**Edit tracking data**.
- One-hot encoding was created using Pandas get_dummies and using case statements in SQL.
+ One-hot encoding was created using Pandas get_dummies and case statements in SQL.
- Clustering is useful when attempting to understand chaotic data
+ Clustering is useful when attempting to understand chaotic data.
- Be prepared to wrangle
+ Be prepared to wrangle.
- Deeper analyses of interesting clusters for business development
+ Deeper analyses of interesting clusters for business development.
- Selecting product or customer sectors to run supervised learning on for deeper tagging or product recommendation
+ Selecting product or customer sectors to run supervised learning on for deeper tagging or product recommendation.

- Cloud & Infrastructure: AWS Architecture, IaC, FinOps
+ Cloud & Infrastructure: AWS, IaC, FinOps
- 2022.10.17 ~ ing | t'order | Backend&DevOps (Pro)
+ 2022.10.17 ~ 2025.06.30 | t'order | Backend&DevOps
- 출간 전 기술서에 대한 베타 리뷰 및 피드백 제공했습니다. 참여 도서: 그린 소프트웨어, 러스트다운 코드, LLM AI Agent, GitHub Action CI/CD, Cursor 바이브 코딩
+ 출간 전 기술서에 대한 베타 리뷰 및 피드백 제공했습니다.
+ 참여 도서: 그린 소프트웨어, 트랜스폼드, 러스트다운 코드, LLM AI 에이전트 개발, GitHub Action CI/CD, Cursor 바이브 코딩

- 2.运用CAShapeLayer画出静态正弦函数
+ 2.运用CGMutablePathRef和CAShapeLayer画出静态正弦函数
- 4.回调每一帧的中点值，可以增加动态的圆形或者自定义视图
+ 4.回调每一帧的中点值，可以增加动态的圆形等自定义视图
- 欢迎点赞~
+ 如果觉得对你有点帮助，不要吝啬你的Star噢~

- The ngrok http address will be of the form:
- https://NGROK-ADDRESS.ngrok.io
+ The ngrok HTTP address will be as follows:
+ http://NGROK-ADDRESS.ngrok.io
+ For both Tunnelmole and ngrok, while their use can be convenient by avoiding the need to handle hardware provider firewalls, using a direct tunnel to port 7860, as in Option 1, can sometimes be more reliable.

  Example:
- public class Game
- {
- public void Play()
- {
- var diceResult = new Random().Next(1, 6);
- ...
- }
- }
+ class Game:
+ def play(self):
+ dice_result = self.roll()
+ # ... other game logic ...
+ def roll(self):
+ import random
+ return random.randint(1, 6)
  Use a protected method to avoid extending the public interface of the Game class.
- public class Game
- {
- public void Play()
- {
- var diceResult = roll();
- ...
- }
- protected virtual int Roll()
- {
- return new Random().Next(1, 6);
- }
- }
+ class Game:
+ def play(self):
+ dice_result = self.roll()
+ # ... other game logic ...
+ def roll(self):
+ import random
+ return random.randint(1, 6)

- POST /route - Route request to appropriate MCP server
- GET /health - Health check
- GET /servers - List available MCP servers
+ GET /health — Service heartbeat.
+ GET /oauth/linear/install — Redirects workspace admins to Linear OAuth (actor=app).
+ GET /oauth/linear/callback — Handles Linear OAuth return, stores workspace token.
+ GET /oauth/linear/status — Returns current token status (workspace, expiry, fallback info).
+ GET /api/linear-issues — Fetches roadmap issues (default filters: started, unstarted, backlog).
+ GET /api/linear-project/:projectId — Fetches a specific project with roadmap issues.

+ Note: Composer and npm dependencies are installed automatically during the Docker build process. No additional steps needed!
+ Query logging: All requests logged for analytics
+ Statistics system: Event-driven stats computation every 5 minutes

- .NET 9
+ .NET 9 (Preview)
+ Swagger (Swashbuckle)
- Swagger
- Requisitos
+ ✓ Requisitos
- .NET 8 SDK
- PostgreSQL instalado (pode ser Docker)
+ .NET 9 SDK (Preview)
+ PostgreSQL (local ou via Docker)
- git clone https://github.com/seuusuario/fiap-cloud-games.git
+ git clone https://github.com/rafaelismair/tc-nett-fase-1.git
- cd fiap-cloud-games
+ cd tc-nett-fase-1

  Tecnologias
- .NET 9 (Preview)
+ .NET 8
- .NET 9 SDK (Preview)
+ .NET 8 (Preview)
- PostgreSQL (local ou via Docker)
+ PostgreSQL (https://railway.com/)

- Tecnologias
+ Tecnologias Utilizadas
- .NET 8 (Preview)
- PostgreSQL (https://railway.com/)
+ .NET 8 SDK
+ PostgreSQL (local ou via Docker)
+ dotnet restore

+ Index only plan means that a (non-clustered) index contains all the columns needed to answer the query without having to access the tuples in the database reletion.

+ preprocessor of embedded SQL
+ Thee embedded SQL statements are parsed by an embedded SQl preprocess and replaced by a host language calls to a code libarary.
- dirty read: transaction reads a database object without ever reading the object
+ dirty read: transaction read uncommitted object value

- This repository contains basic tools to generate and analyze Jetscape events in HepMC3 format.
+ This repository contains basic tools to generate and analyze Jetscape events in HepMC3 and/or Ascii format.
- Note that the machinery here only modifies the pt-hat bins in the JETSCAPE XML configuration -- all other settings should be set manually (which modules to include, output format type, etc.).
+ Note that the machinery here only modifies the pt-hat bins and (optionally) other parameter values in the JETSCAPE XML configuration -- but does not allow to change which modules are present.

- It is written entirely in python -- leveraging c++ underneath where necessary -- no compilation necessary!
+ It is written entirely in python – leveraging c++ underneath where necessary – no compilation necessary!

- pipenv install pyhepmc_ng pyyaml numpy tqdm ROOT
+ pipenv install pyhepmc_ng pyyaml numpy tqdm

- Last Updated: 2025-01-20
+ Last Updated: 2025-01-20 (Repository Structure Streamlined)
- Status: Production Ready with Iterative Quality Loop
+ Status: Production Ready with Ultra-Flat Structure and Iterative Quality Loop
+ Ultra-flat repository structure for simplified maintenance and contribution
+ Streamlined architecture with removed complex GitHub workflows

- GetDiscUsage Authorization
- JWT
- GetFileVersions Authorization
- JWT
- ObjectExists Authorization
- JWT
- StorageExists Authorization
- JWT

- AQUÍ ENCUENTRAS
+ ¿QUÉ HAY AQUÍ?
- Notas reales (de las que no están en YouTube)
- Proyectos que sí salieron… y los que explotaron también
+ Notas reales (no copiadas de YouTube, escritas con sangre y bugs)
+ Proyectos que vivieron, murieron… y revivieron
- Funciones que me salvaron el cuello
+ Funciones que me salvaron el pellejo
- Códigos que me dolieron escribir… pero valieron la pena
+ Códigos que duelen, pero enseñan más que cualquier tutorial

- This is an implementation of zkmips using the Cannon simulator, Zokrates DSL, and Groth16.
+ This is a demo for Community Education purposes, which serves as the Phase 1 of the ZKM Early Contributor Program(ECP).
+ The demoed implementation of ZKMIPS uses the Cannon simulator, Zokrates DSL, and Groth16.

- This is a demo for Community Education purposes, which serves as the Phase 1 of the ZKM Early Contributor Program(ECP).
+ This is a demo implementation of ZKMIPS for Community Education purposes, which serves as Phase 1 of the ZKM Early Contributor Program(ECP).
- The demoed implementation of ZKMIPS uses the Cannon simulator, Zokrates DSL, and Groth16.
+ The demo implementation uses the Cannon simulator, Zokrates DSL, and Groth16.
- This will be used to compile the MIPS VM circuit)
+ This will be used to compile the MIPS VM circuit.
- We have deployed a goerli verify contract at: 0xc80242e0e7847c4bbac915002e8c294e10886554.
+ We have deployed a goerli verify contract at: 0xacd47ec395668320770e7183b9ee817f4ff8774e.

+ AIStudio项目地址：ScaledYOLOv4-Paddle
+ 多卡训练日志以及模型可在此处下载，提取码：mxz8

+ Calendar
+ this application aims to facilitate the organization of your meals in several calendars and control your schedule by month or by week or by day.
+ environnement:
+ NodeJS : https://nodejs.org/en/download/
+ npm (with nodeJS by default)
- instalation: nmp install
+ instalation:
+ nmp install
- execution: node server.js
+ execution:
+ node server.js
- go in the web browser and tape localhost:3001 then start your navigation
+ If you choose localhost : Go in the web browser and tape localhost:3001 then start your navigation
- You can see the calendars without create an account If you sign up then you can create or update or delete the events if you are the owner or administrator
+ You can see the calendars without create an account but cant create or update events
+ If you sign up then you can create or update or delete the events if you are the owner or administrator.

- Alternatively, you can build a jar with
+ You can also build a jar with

**YOUR OBJECTIVE**. Check each line above for the string "execution" and return those that contain it.

**RESULT OF THE EXERCISE**.
- execution: node server.js
+ execution:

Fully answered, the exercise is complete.